O nosso país, com base na reciprocidade estabelecida em convenções internacionais e nas regras da cooperação internacional em matéria penal, pode extraditar os seus nacionais, entendimento que se estende à jurisprudência do Supremo Tribunal de Justiça, o qual tem defendido «a possibilidade de extradição de seus nacionais, por meio da cooperação internacional em matéria penal».

A Convenção de Extradição, no âmbito da CPLP, veda a extradição entre os Estados-membros, por exemplo, quando se trata de crime punível com pena de morte ou outra de que resulte dano irreversível da integridade física, ou quando se trata de crime que o Estado requerido considere ser político ou com ele conexo. A mera alegação de um fim ou motivo político não implicará que o crime deva, necessariamente, ser qualificado como tal. Prevê, ainda, a não extradição quando a pessoa reclamada tiver sido definitivamente julgada, indultada, beneficiada por amnistia ou objeto de perdão no Estado requerido com respeito ao facto ou aos factos que fundamentam o pedido de extradição.

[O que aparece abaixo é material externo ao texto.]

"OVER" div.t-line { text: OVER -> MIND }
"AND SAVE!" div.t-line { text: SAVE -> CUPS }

Porém, já não veda a extradição, respeitando o princípio da dupla incriminação, nos casos de terrorismo. Assim, existe toda a probabilidade de um procedimento criminal por atos de terrorismo, face ao que se conhece da atuação de prejudicar, destruir, alterar o regular funcionamento da economia angolana, arruinar a sua capacidade interna de extração de recursos minerais e de petróleos, aumentando desse modo a dependência das importações, o empobrecimento do país e o aumento da sua dívida externa. Refiro-me, já se vê, a atos contra a estrutura do Estado, a atos de terrorismo.

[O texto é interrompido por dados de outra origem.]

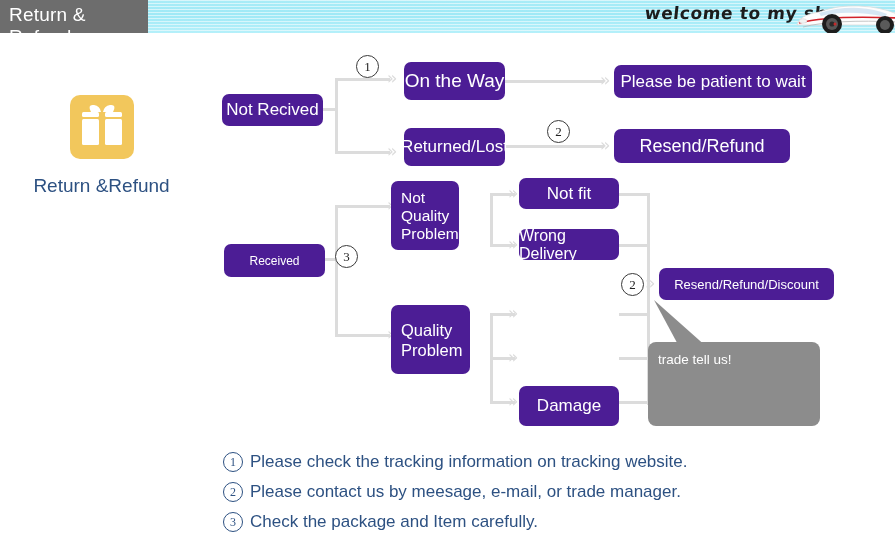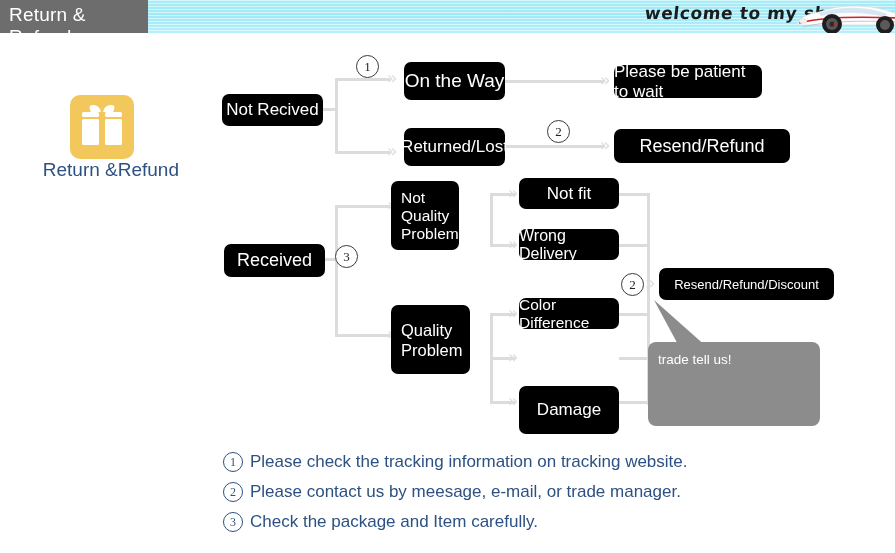"On the Way" .node { background: #000000 -> #4c1d95 }
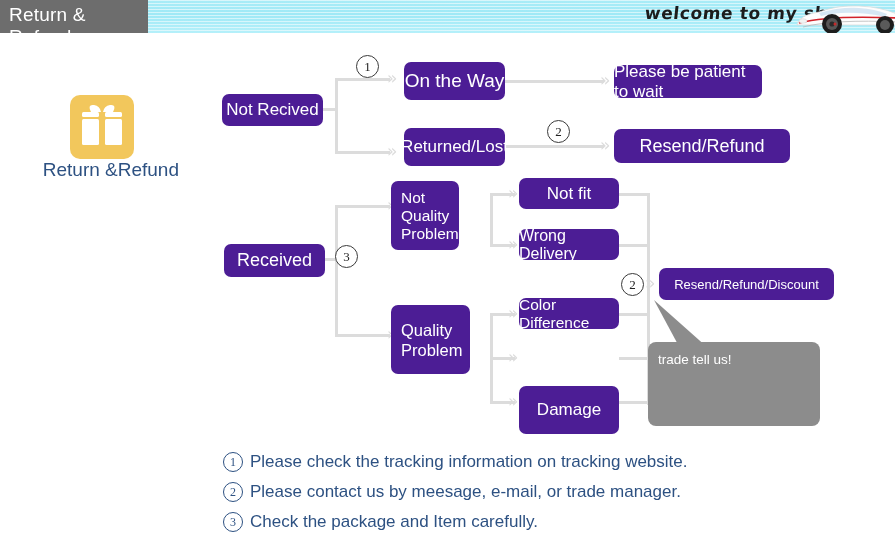"Please be patient to wait" div.node { width: 148px -> 198px }
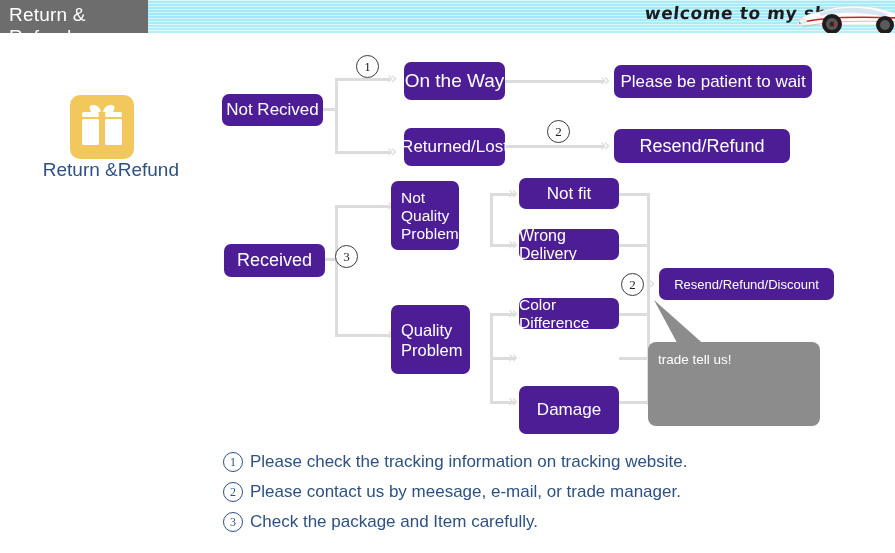"Return &Refund" #gift-label { margin-top: 0 -> 16px; text-align: right -> none }
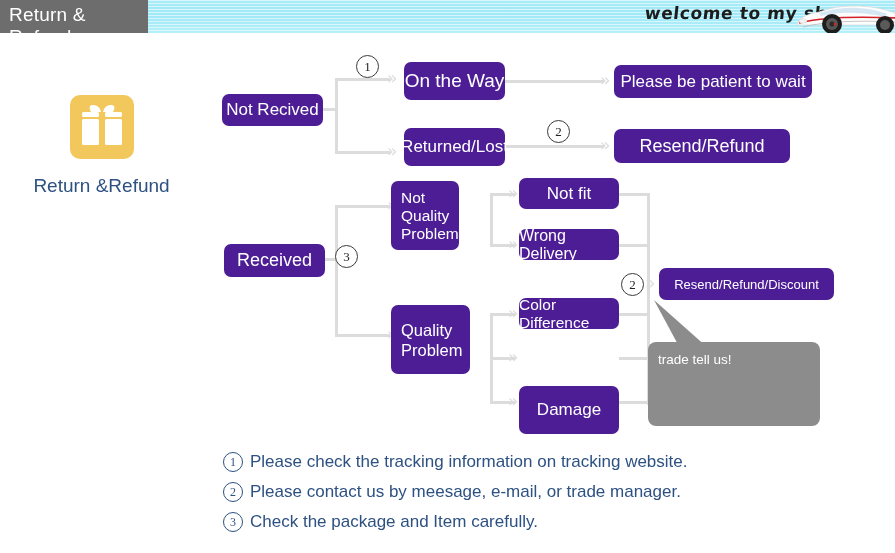"Received" div.node { font-size: 18px -> 12px }
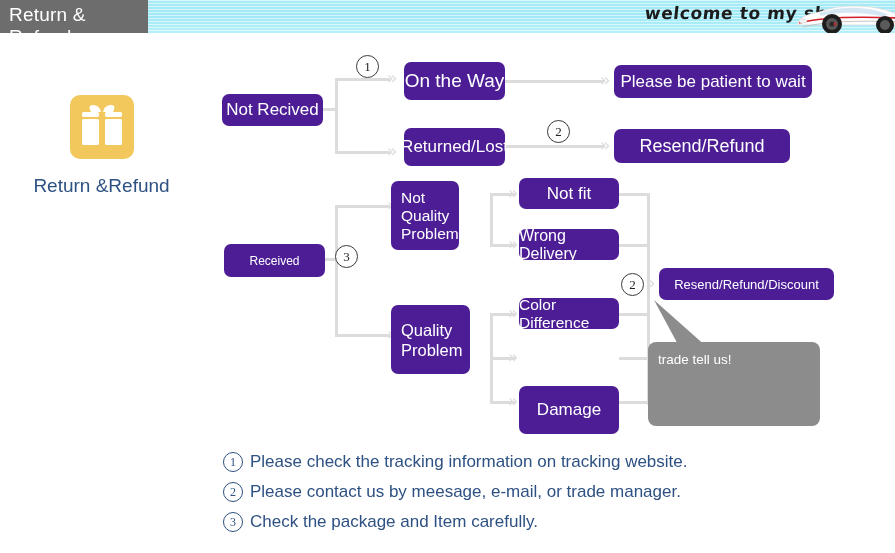"Color Difference" div.node { html: <div> <span>Color Difference</span> </div> -> none }
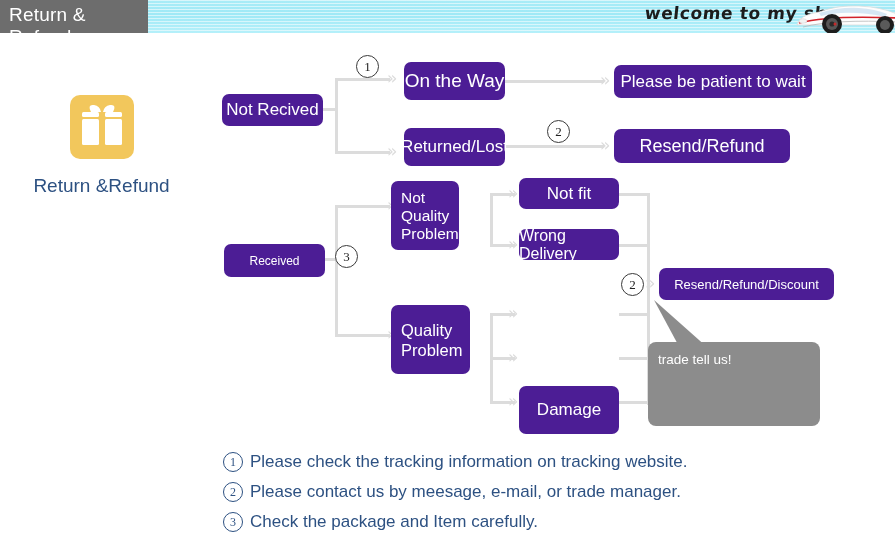"Damage" div.node { height: 48px -> 40px }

Neste contexto, os países da CPLP acordaram entre si a obrigação de extraditar, reciprocamente. Quando a extradição é concedida, os Estados contratantes acordam a data e o lugar da entrega, podendo, no caso vertente Angola, enviar agentes devidamente autorizados que auxiliarão no reconhecimento dos extraditandos e na condução destes até a um presídio angolano. Os bens que se encontrem em Portugal e que sejam produto de crime, ou que possam servir de prova, serão depois entregues ao Estado requerente. Aberta está a janela da extradição.